I have an addiction to what I deem amusing/sarcastic/witty/douchey T-shirts. There are many great online pushers, many of whom offer special COVID-19 inventory. To date my Tourettes-like optimism has allowed me to resist the straight “2020 Sucks” offering, although in my sporadic embrace of full disclosure I must confess to buying the shirt that had the zeros in 2020 represented by TP rolls accompanied by “THE YEAR SH*T GOT REAL!” (unasterisked, of course). It’s purchase triggered one of the rare times thus far when my wonderful, lovely wife Hope nearly burst with gratitude at the “Shelter at Home” order. If patience for her marital Albatross granted Sainthood, her aura would be blinding and her halo the size of Churchill Downs.
Thankfully neither of us is aware of having less than two points of separation between a known Coronavirus fatality at present, despite numerous cherished friends, family members and colleagues in high risk groups. My heart goes out to those families who’ve had to sit in their cars in hospital parking lots or sobbed at home while their loved ones died desperately alone in overworked hospitals or too slowly protected senior care facilities. My personal opinion is that Governors or other officials who mandated that COVID-positive patients be returned to nursing homes should be expeditiously tried and convicted of negligent homicide and, barring that, at the least should be perpetually widely vilified in the media as the mass murderers they truly are. At present only one television network even voices their culpability.
Hope and I were in one of our favorite cities, New Orleans, in mid-March for The Marketing Alliance’s meeting and enjoying our first reconnect of the year with many dear carrier and BGA friends. Our, and many attendees’, awareness and fear of the severity of the pandemic was severely stunted—NOLA had no publicized confirmed cases despite the Mardi Gras festivities of the prior week. There were no masks. No social distancing.Thankfully I’ve been told by the TMA staff that none of the attendees of that meeting have reported becoming infected. But on the opening night of what would be collectively our last meeting of the Spring (at least), I got news that my 83-year-old mother had fallen and broken her hip. We repacked our bags, said our premature goodbyes, and headed home to Kansas to substitute clothing (there’s juuuuust a bit of difference between the temperature in NOLA versus Oregon in mid-March) intending to depart for Ashland to comfort and aid Mom the next day. Amazing how just 24 hours can change things.

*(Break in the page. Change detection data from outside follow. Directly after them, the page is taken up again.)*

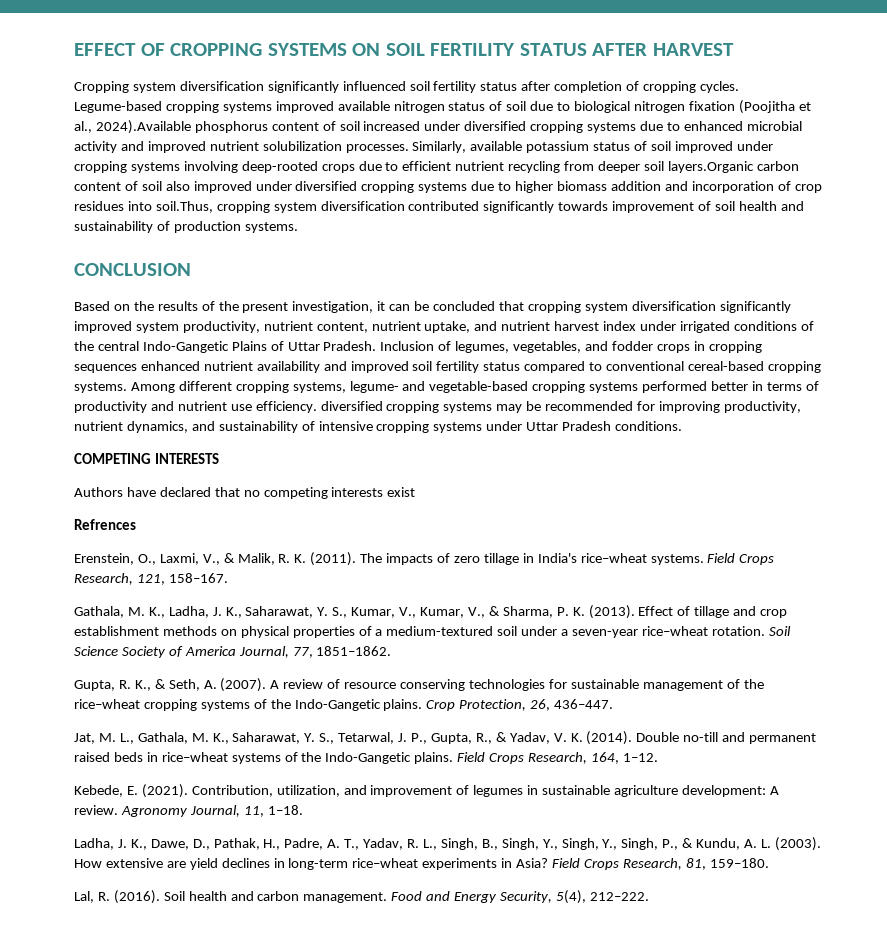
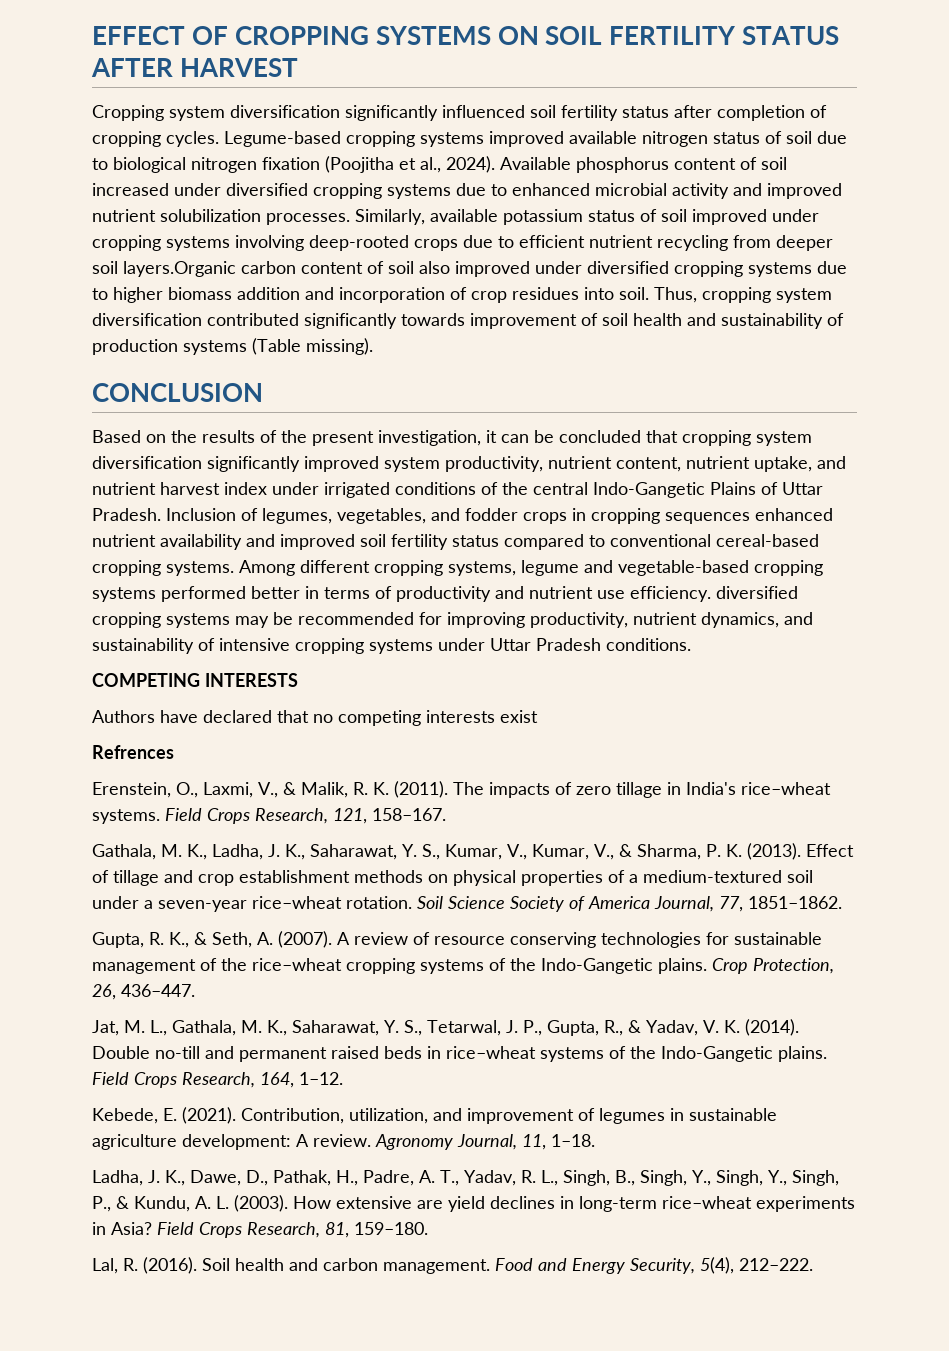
- Legume-based cropping systems improved available nitrogen status of soil due to biological nitrogen fixation (Poojitha et al., 2024).Available phosphorus content of soil increased under diversified cropping systems due to enhanced microbial activity and improved nutrient solubilization processes.
+ Legume-based cropping systems improved available nitrogen status of soil due to biological nitrogen fixation (Poojitha et al., 2024). Available phosphorus content of soil increased under diversified cropping systems due to enhanced microbial activity and improved nutrient solubilization processes.
- Similarly, available potassium status of soil improved under cropping systems involving deep-rooted crops due to efficient nutrient recycling from deeper soil layers.Organic carbon content of soil also improved under diversified cropping systems due to higher biomass addition and incorporation of crop residues into soil.Thus, cropping system diversification contributed significantly towards improvement of soil health and sustainability of production systems.
+ Similarly, available potassium status of soil improved under cropping systems involving deep-rooted crops due to efficient nutrient recycling from deeper soil layers.Organic carbon content of soil also improved under diversified cropping systems due to higher biomass addition and incorporation of crop residues into soil. Thus, cropping system diversification contributed significantly towards improvement of soil health and sustainability of production systems (Table missing).
- Among different cropping systems, legume- and vegetable-based cropping systems performed better in terms of productivity and nutrient use efficiency. diversified cropping systems may be recommended for improving productivity, nutrient dynamics, and sustainability of intensive cropping systems under Uttar Pradesh conditions.
+ Among different cropping systems, legume and vegetable-based cropping systems performed better in terms of productivity and nutrient use efficiency. diversified cropping systems may be recommended for improving productivity, nutrient dynamics, and sustainability of intensive cropping systems under Uttar Pradesh conditions.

Shortly after our arrival home the breadth and speed of the spread and the perception of the seriousness of the viral threat increased dramatically, news coverage increased exponentially, and many states, including Oregon, banned visitors to hospitals and elder care facilities. There was no visiting Mom. Daily calls were all we had and there was no point in risking flights or the vast collective diversity of airports (particularly on a coast in my mind). Then came the local “Shelter at Home” directives, shuttering of “non-essential” businesses and the mad scramble for toilet tissue.
Mom spent about 10 days in the hospital including reconstructive surgery, then transferred to an elder care rehab facility (more or less against her will). A return to the hospital a few days later for a pulmonary problem (thankfully not COVID related) yielded a quick three day recovery but she was stuck there for more than a week while the rehab facility battled an influenza outbreak. God Bless those healthcare workers at that rehab facility for their prescient caution. When the flu was back under control she returned to rehab for almost a month before she finally became so pissed at her lack of control that she checked herself out against medical advice and returned to her home. I was pretty angry with her for her lack of cooperation with the staff and fearful for her safety at home, but had thankfully at least been able to arrange for her freezer and pantry to be stocked and a number of helpful home modifications to be done remotely thanks to her wonderful next door neighbors. Her doctor reports that she is doing better than he expected, and my daily phone conversations with her are infinitely more cordial and enjoyable. While there doesn’t seem to be much for either of us to report beyond the latest COVID-19 developments and the plots of various episodes of Law & Order: SVU, she is clearly much more comfortable at home despite the attendant risks and limitations.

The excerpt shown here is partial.